Giovedì indetto lo sciopero, oggi l’incontro in Comune
“La situazione di incertezza che pesa sull’ex OGR di Rimini amareggia tutti. Negli anni più volte Trenitalia aveva preso impegni oltre che nei confronti dei lavoratori anche con le istituzioni locali, comunali e regionali, oggi disattesi. Il timore è quello di essere al cospetto di una politica industriale orientata a lasciare che la ‘candela’ si spegni lentamente. Se così fosse, non possiamo accettarlo. Siamo al fianco dei lavoratori perché si faccia presto chiarezza sulle reali intenzioni di Ferrovie sul futuro di uno stabilimento storico, che rappresenta un importante presidio industriale per il territorio”.
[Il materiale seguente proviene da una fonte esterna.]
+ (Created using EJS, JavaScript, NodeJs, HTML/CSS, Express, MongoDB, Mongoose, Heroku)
Così il sindaco Jamil Sadegholvaad ha sottolineato la vicinanza dell’Amministrazione Comunale ai lavoratori dell’Officina Manutenzione Ciclica Locomotive di Rimini nel corso dell’incontro tenuto questa mattina in Residenza Comunale con i delegati delle sigle sindacali del settore e delle Rsu. Al centro del confronto, che ha visto la partecipazione anche dell’assessora regionale Roberta Frisoni, la preoccupazione dei rappresentanti dei lavoratori per la possibilità che si vada verso la chiusura dello storico stabilimento industriale di via Tripoli e che ha spinto a convocare per domani una giornata di sciopero.
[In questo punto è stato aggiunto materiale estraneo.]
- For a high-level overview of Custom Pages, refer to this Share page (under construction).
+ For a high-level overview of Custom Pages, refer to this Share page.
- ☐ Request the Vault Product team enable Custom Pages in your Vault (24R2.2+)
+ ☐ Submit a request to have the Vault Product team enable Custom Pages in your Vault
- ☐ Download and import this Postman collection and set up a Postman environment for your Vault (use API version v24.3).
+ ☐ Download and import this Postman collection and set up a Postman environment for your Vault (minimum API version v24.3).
“Comune e Regione saranno presenti domani – ha sottolineato il sindaco – così come siamo stati presenti in questi anni, nella consapevolezza dell’importanza della salvaguardia del patrimonio occupazionale e produttivo che l’Officina Manutenzione Ciclica Locomotive rappresenta. Ricordo quando proprio insieme all’assessora Frisoni andammo a Roma per affrontare il tema con l’allora amministratore delegato di Trenitalia, ricevendo riscontri incoraggianti e rassicurazioni rispetto ad investimenti e prospettive per il sito riminese. Promesse e impegni che al momento restano parole, mettendo così in difficoltà l’attuale forza lavoro e precludendo le prospettive occupazionali per le future generazioni”.
Nel corso dell’incontro le sigle sindacali - Filt-Cgil, Fit Cisl, Uil trasporti, Orsa Ferrovie – hanno riepilogato le tappe che hanno condotto alla situazione attuale, evidenziando come il sito riminese non compaia nei programmi di investimenti dell’azienda e manifestando il timore che si possa andare verso una graduale chiusura dell’impianto. Questo pur a fronte degli impegni presi sui tavoli istituzionali, che prospettavano la continuità produttiva, la valorizzazione del know how dello stabilimento e il mantenimento dei livelli occupazionali.
Ribadendo “l’appoggio totale” ai lavoratori, l’assessora Frisoni ha sottolineato come “al tavolo con Trenitalia, al quale ai tempi avevo partecipato come assessora del Comune, avevamo gettato il cuore oltre l’ostacolo, proponendo anche uno sviluppo innovativo del sito affinché si potessero sviluppare servizi e attività specializzate seguendo la vocazione turistica del territorio. Oggi ci troviamo al punto di partenza. È evidente quindi che si tratti di una interlocuzione complessa ma come ha già spiegato il collega Paglia, è intenzione della Regione continuare nel confronto per chiedere all’azienda quale sia il piano per Rimini”.